=== Exercise requirements ===
A faithful copy of each record is required, minus the images.
** Exercise input follows **
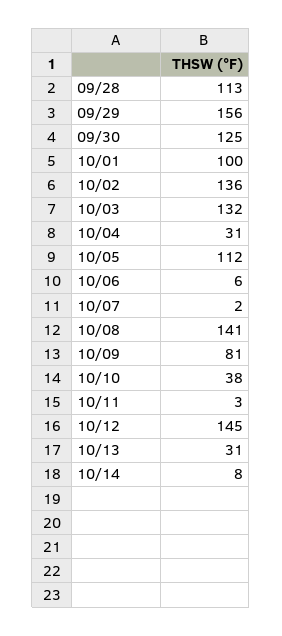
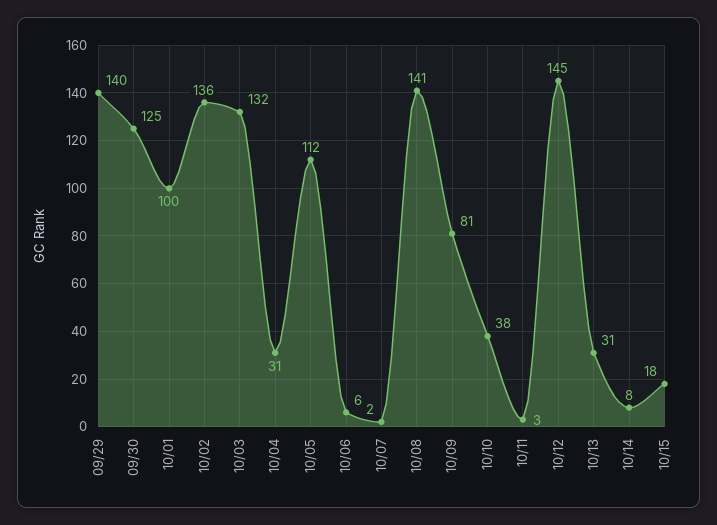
09/28: 113 -> none
09/29: 156 -> 140
10/15: none -> 18

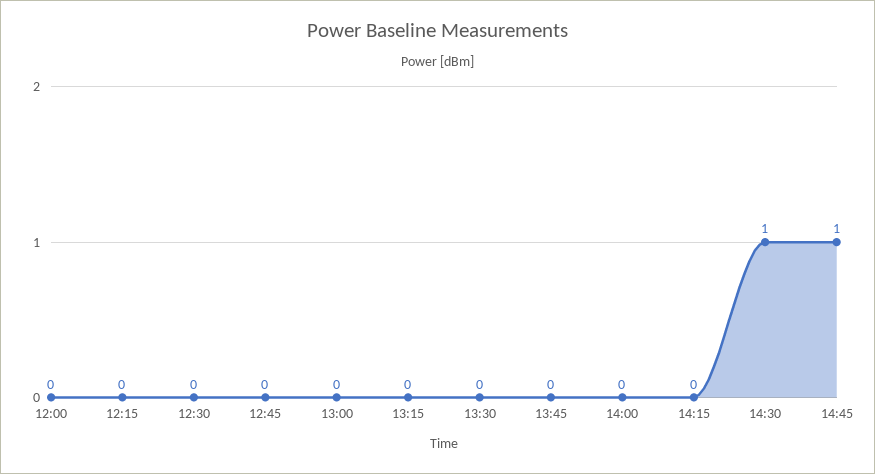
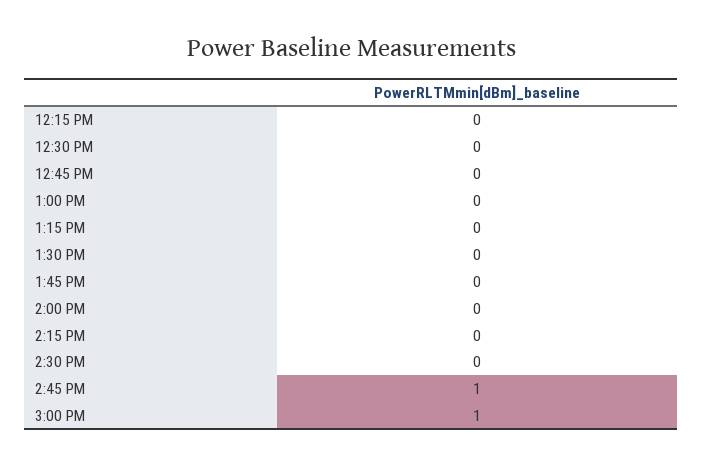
12:00: 0 -> none
14:30: 1 -> 0
3:00 PM: none -> 1

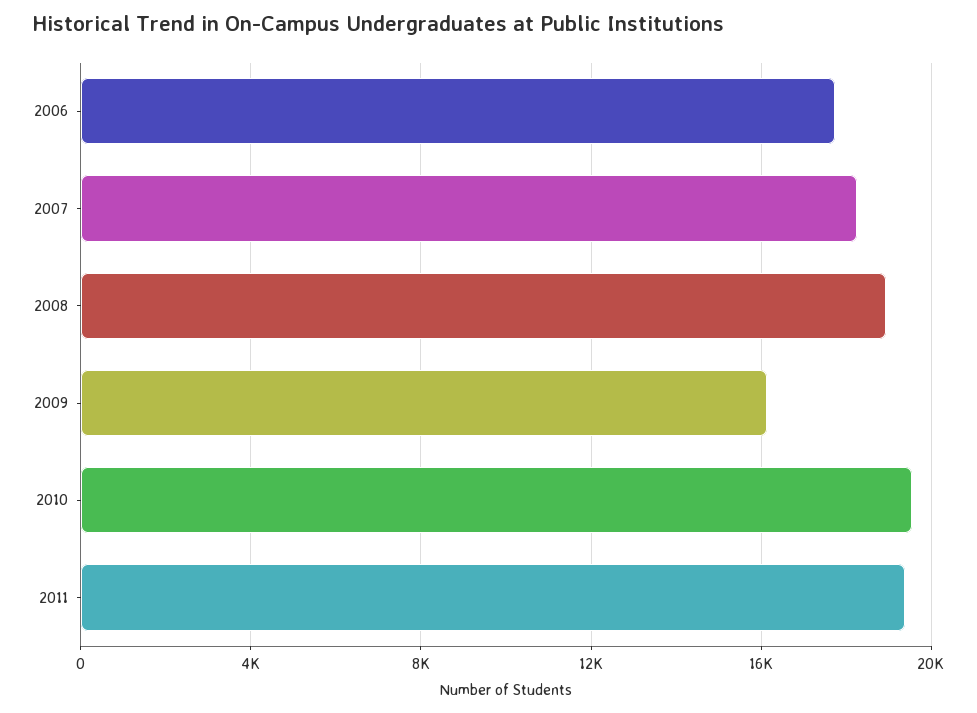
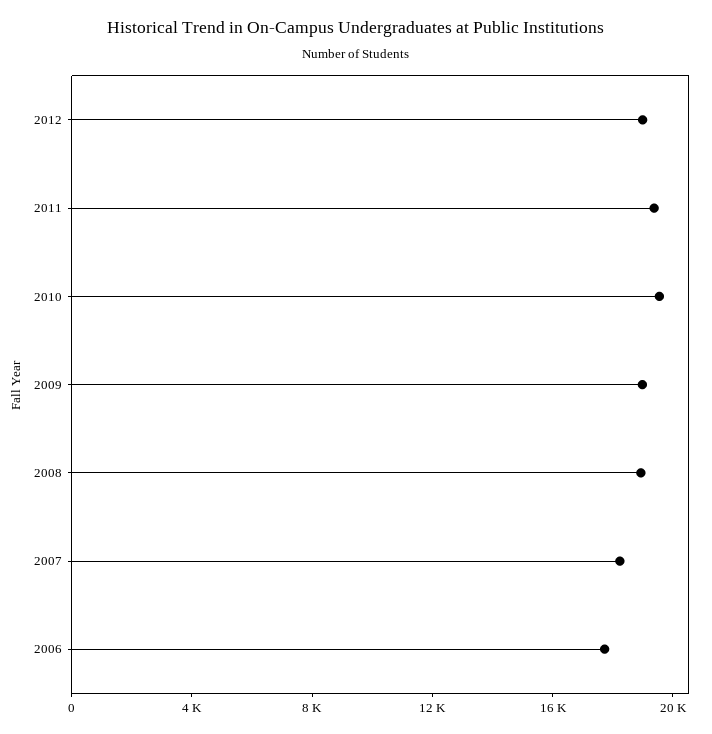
2009: 16000 -> 19000
2012: none -> 19000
** End of Exercise input **
=== Answer for the task ===
09/28: 113 -> none
09/29: 156 -> 140
10/15: none -> 18

12:00: 0 -> none
14:30: 1 -> 0
3:00 PM: none -> 1

2009: 16000 -> 19000
2012: none -> 19000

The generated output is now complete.